Exercise aim =
Using the records below, transcribe exactly only the lines from the one with "Subsequence in string" through the end, both included, and drop every picture.

[Version comparison data]

----------------

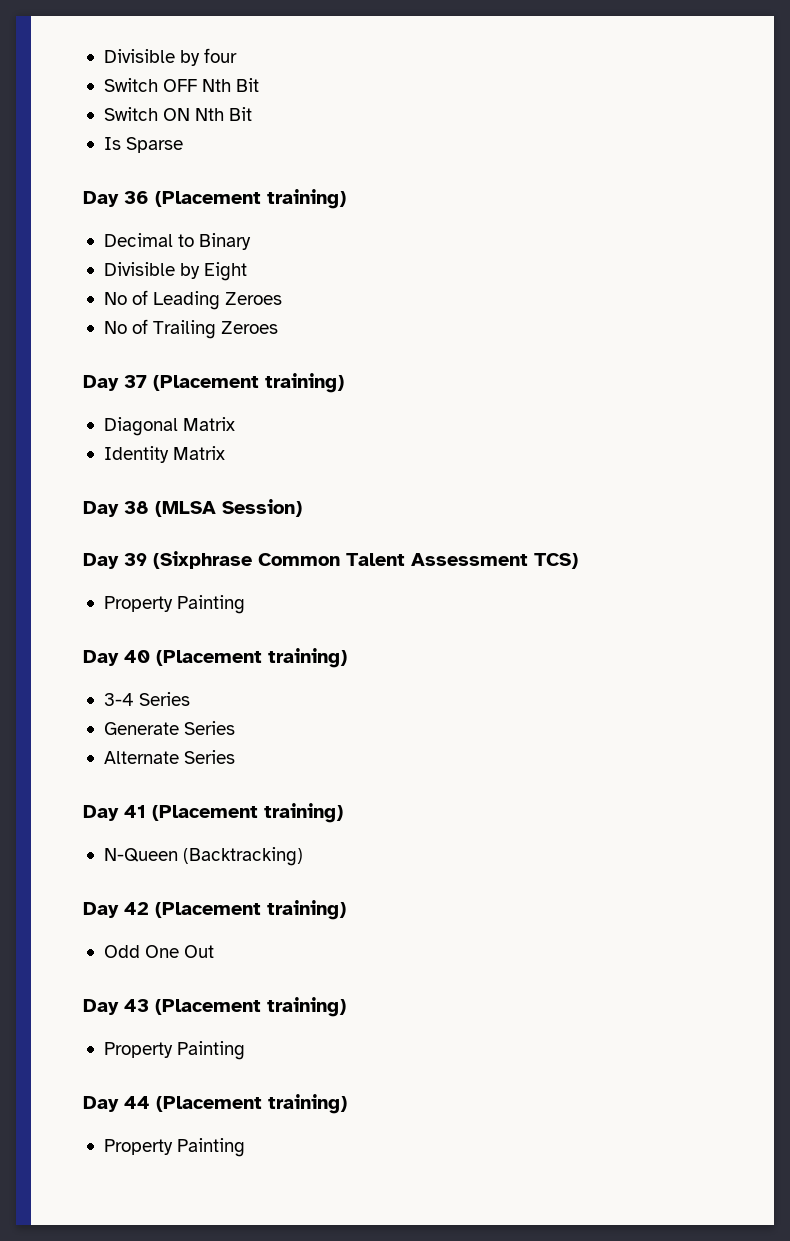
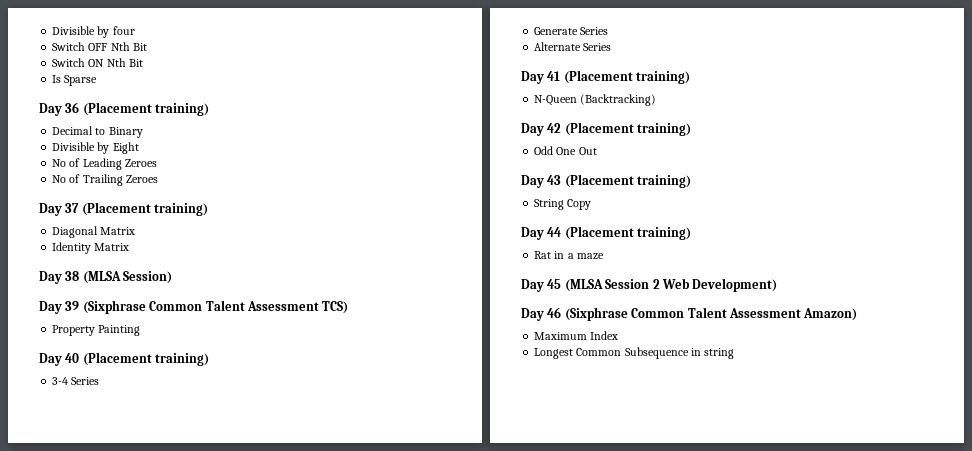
  Day 43 (Placement training)
- Property Painting
+ String Copy
  Day 44 (Placement training)
- Property Painting
+ Rat in a maze
+ Day 45 (MLSA Session 2 Web Development)
+ Day 46 (Sixphrase Common Talent Assessment Amazon)
+ Maximum Index
+ Longest Common Subsequence in string

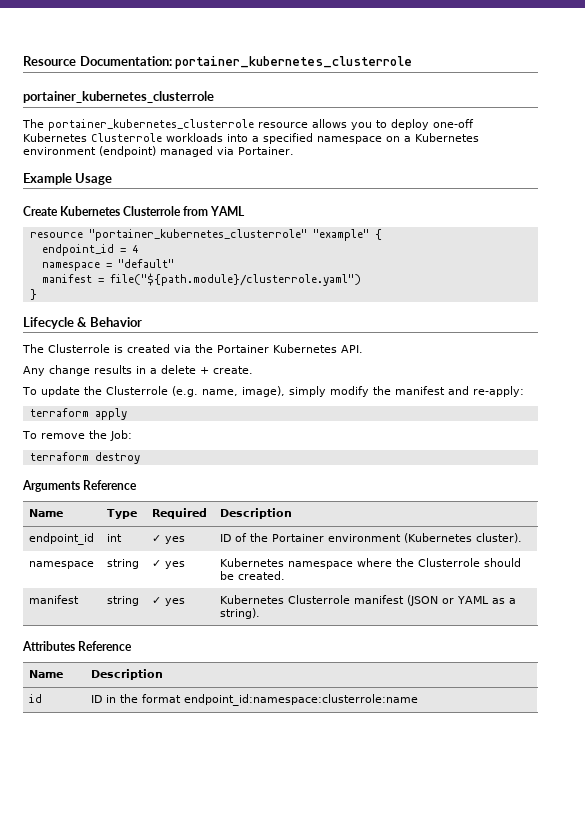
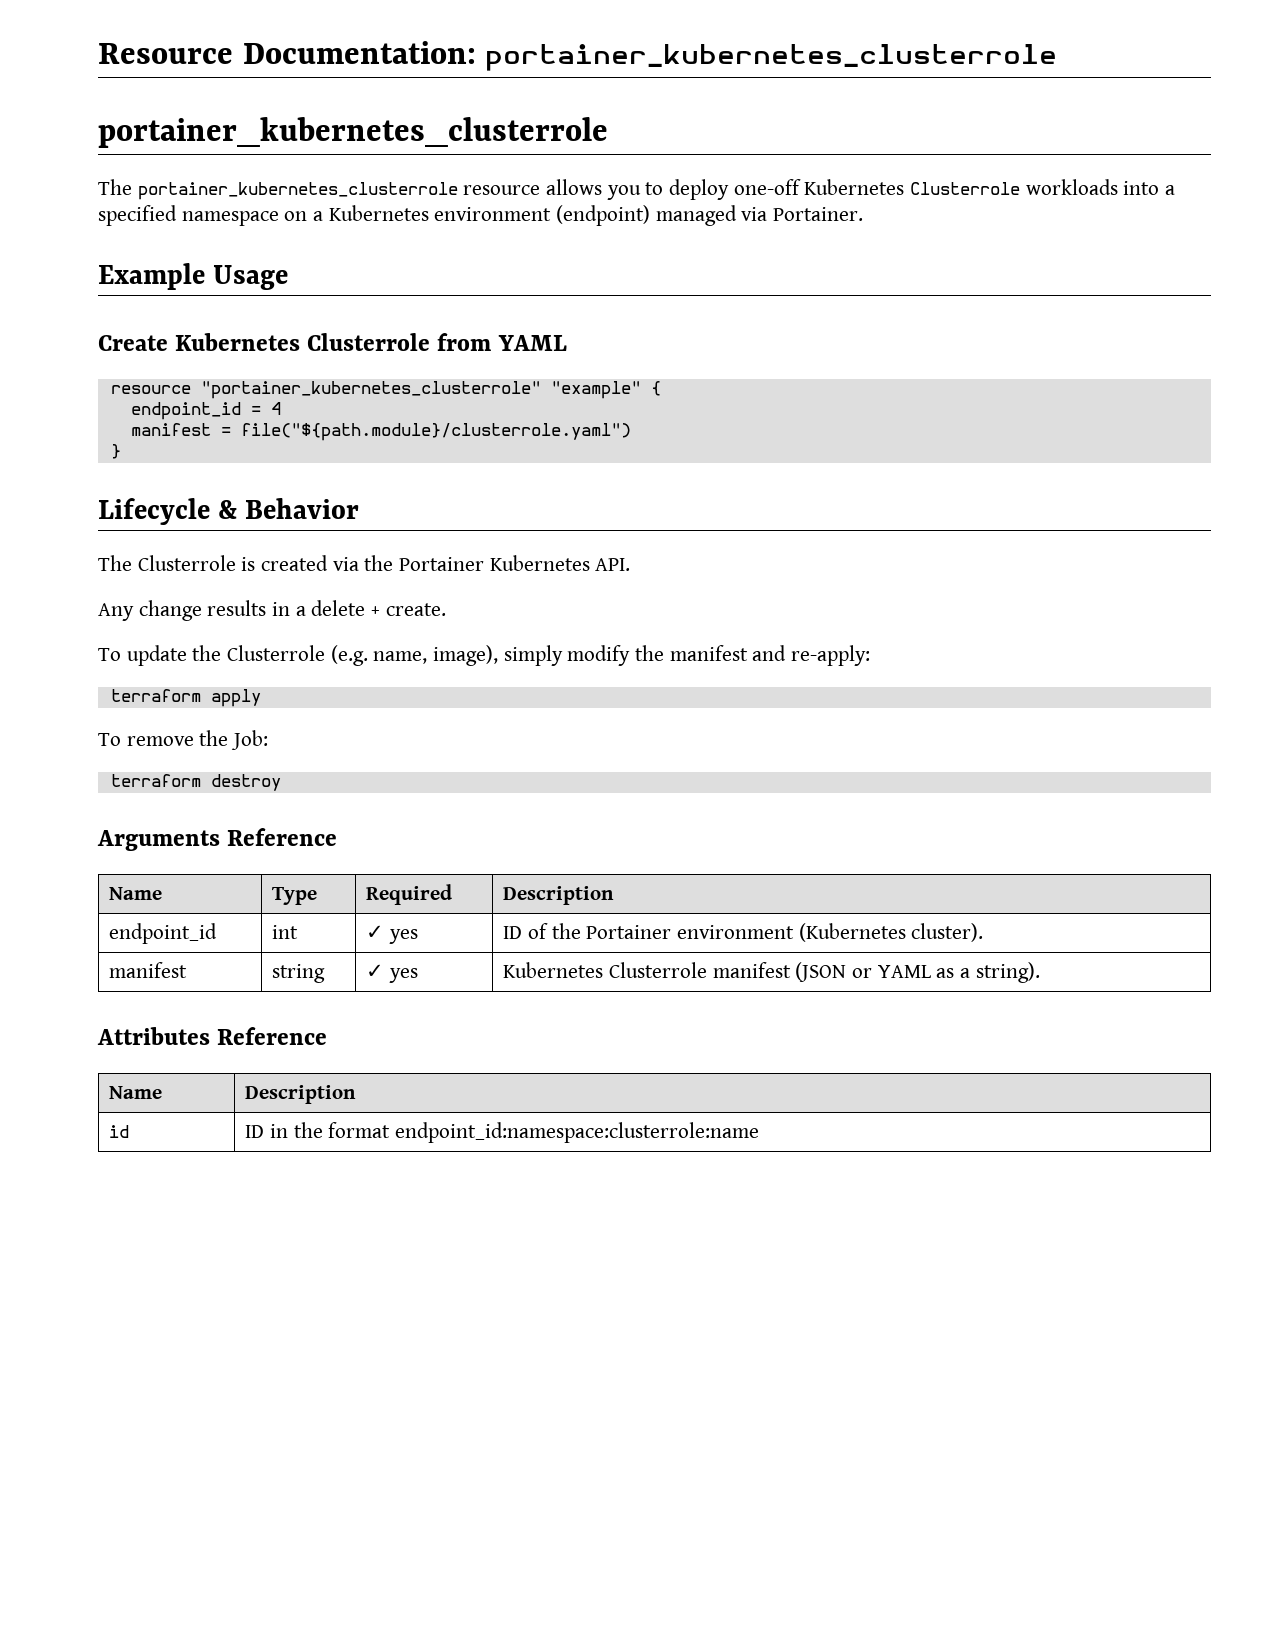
- namespace = "default"
- namespace | string | ✓ yes | Kubernetes namespace where the Clusterrole should be created.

----------------

Written solution =
+ Longest Common Subsequence in string

- namespace = "default"
- namespace | string | ✓ yes | Kubernetes namespace where the Clusterrole should be created.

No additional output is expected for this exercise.